*TASK PROMPT*: What is needed is an exact retyping of each entry, pictures excluded.

[Modification records]

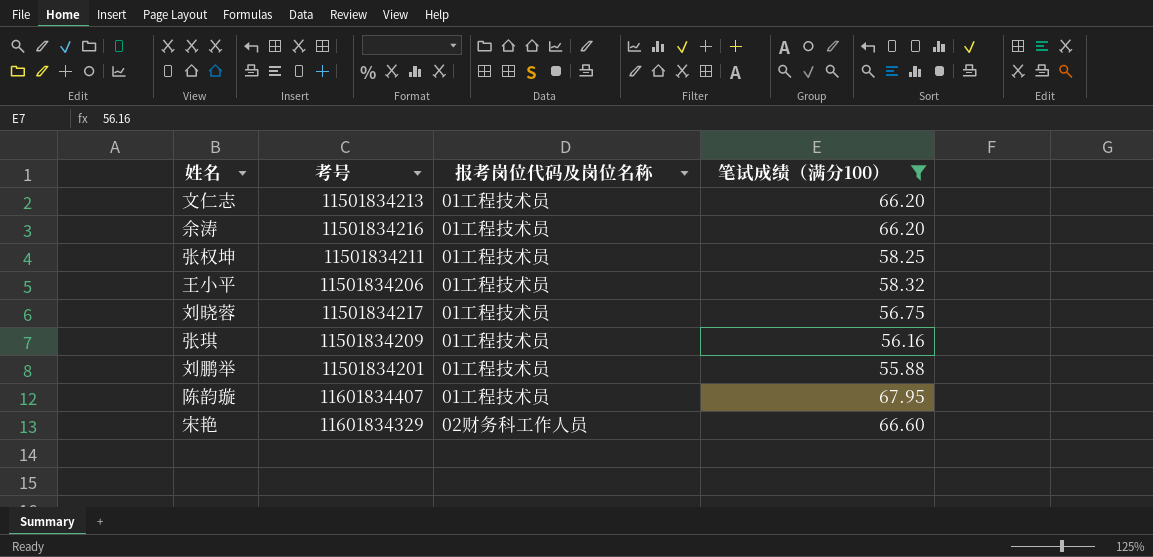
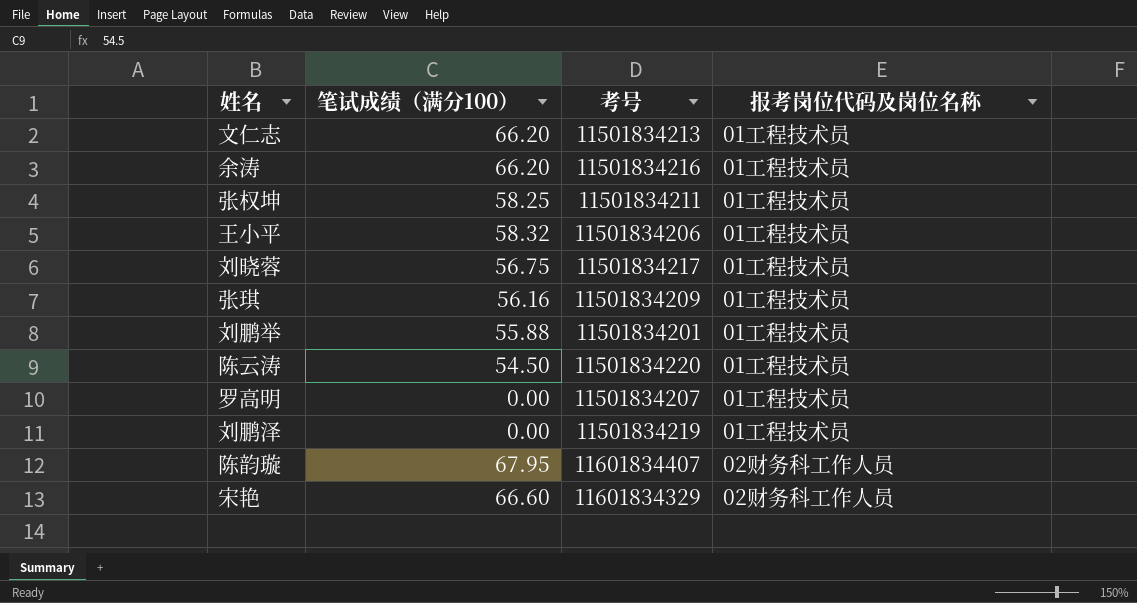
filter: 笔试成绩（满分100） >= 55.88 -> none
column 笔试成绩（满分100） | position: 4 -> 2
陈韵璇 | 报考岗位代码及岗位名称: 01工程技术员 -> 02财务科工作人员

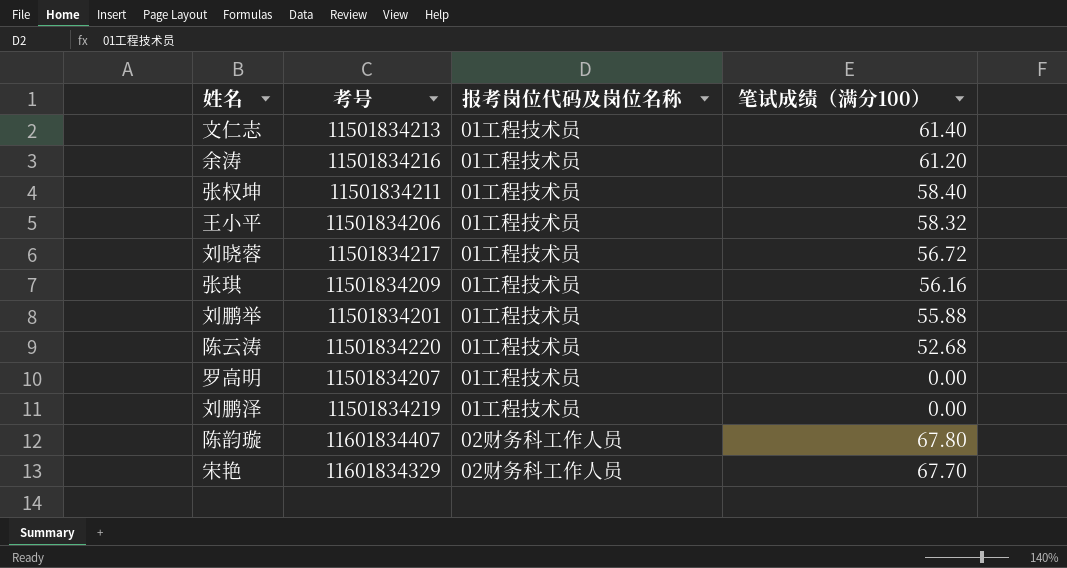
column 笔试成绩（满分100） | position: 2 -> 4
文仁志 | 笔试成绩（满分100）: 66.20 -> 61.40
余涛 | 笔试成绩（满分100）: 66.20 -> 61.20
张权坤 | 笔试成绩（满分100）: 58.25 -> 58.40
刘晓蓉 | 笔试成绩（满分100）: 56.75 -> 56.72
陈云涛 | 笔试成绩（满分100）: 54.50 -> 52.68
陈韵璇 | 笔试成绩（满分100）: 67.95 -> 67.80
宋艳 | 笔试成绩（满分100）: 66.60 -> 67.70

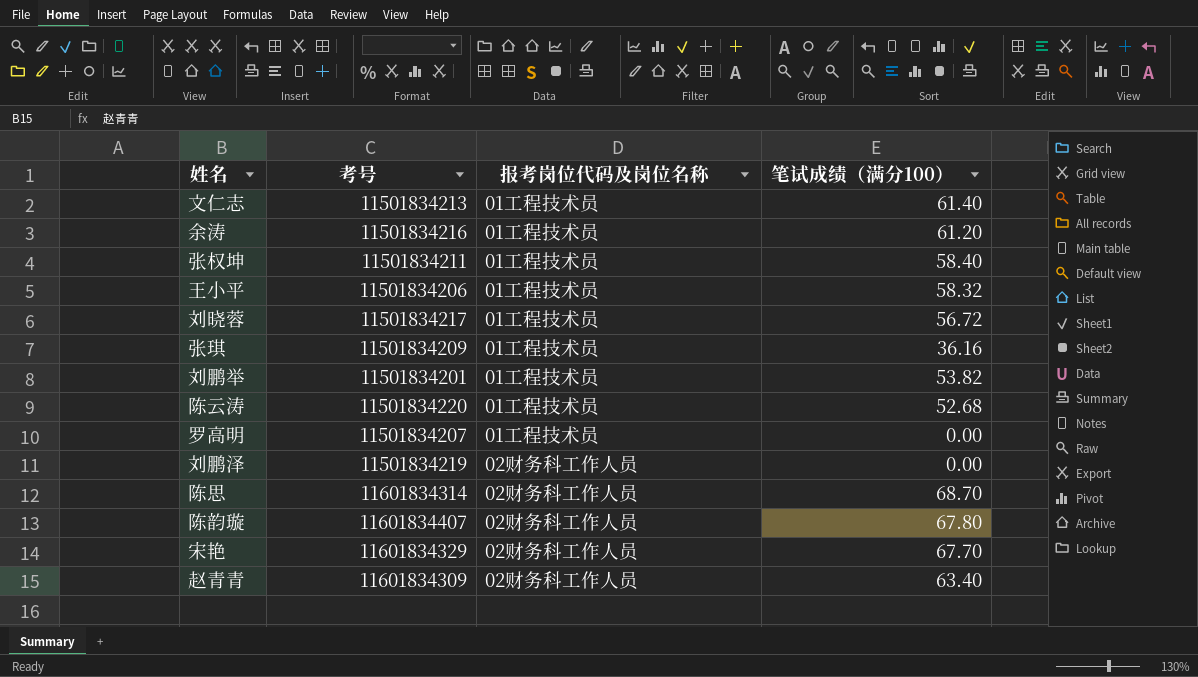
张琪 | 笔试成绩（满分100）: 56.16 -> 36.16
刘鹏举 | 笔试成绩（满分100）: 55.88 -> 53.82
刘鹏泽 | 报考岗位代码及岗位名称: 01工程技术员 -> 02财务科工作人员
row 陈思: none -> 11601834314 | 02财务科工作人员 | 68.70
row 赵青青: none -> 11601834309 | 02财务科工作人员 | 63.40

*SOLUTION TO THIS EXERCISE*:
filter: 笔试成绩（满分100） >= 55.88 -> none
column 笔试成绩（满分100） | position: 4 -> 2
陈韵璇 | 报考岗位代码及岗位名称: 01工程技术员 -> 02财务科工作人员

column 笔试成绩（满分100） | position: 2 -> 4
文仁志 | 笔试成绩（满分100）: 66.20 -> 61.40
余涛 | 笔试成绩（满分100）: 66.20 -> 61.20
张权坤 | 笔试成绩（满分100）: 58.25 -> 58.40
刘晓蓉 | 笔试成绩（满分100）: 56.75 -> 56.72
陈云涛 | 笔试成绩（满分100）: 54.50 -> 52.68
陈韵璇 | 笔试成绩（满分100）: 67.95 -> 67.80
宋艳 | 笔试成绩（满分100）: 66.60 -> 67.70

张琪 | 笔试成绩（满分100）: 56.16 -> 36.16
刘鹏举 | 笔试成绩（满分100）: 55.88 -> 53.82
刘鹏泽 | 报考岗位代码及岗位名称: 01工程技术员 -> 02财务科工作人员
row 陈思: none -> 11601834314 | 02财务科工作人员 | 68.70
row 赵青青: none -> 11601834309 | 02财务科工作人员 | 63.40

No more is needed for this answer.